**Instructions for the task:** Copy exactly the stretch of data below from the line with "de instalación rápida" through the line with "- Presentación CalculaDatos: Presentación", including both of those lines.

[Modification records]
============
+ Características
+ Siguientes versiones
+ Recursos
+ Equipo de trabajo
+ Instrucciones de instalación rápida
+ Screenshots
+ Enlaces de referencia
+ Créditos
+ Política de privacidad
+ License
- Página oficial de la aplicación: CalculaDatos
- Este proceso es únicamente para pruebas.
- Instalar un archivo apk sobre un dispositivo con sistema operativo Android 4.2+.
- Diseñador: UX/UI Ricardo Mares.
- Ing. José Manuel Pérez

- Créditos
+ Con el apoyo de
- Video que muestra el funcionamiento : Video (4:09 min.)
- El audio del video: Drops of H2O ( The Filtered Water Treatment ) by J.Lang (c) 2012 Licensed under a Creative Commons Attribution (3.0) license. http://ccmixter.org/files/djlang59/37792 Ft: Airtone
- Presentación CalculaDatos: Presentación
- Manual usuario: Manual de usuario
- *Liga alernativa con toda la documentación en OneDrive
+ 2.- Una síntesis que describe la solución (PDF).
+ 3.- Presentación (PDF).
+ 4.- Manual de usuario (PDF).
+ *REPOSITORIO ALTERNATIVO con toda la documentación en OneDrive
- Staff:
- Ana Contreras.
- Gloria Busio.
============
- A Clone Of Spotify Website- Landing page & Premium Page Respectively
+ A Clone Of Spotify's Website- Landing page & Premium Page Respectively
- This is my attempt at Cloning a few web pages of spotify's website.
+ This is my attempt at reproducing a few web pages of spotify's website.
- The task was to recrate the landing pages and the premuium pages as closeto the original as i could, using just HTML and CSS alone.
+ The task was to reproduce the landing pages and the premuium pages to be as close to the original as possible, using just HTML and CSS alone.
============
**Exercise solution:**
+ Instrucciones de instalación rápida
+ Screenshots
+ Enlaces de referencia
+ Créditos
+ Política de privacidad
+ License
- Página oficial de la aplicación: CalculaDatos
- Este proceso es únicamente para pruebas.
- Instalar un archivo apk sobre un dispositivo con sistema operativo Android 4.2+.
- Diseñador: UX/UI Ricardo Mares.
- Ing. José Manuel Pérez

- Créditos
+ Con el apoyo de
- Video que muestra el funcionamiento : Video (4:09 min.)
- El audio del video: Drops of H2O ( The Filtered Water Treatment ) by J.Lang (c) 2012 Licensed under a Creative Commons Attribution (3.0) license. http://ccmixter.org/files/djlang59/37792 Ft: Airtone
- Presentación CalculaDatos: Presentación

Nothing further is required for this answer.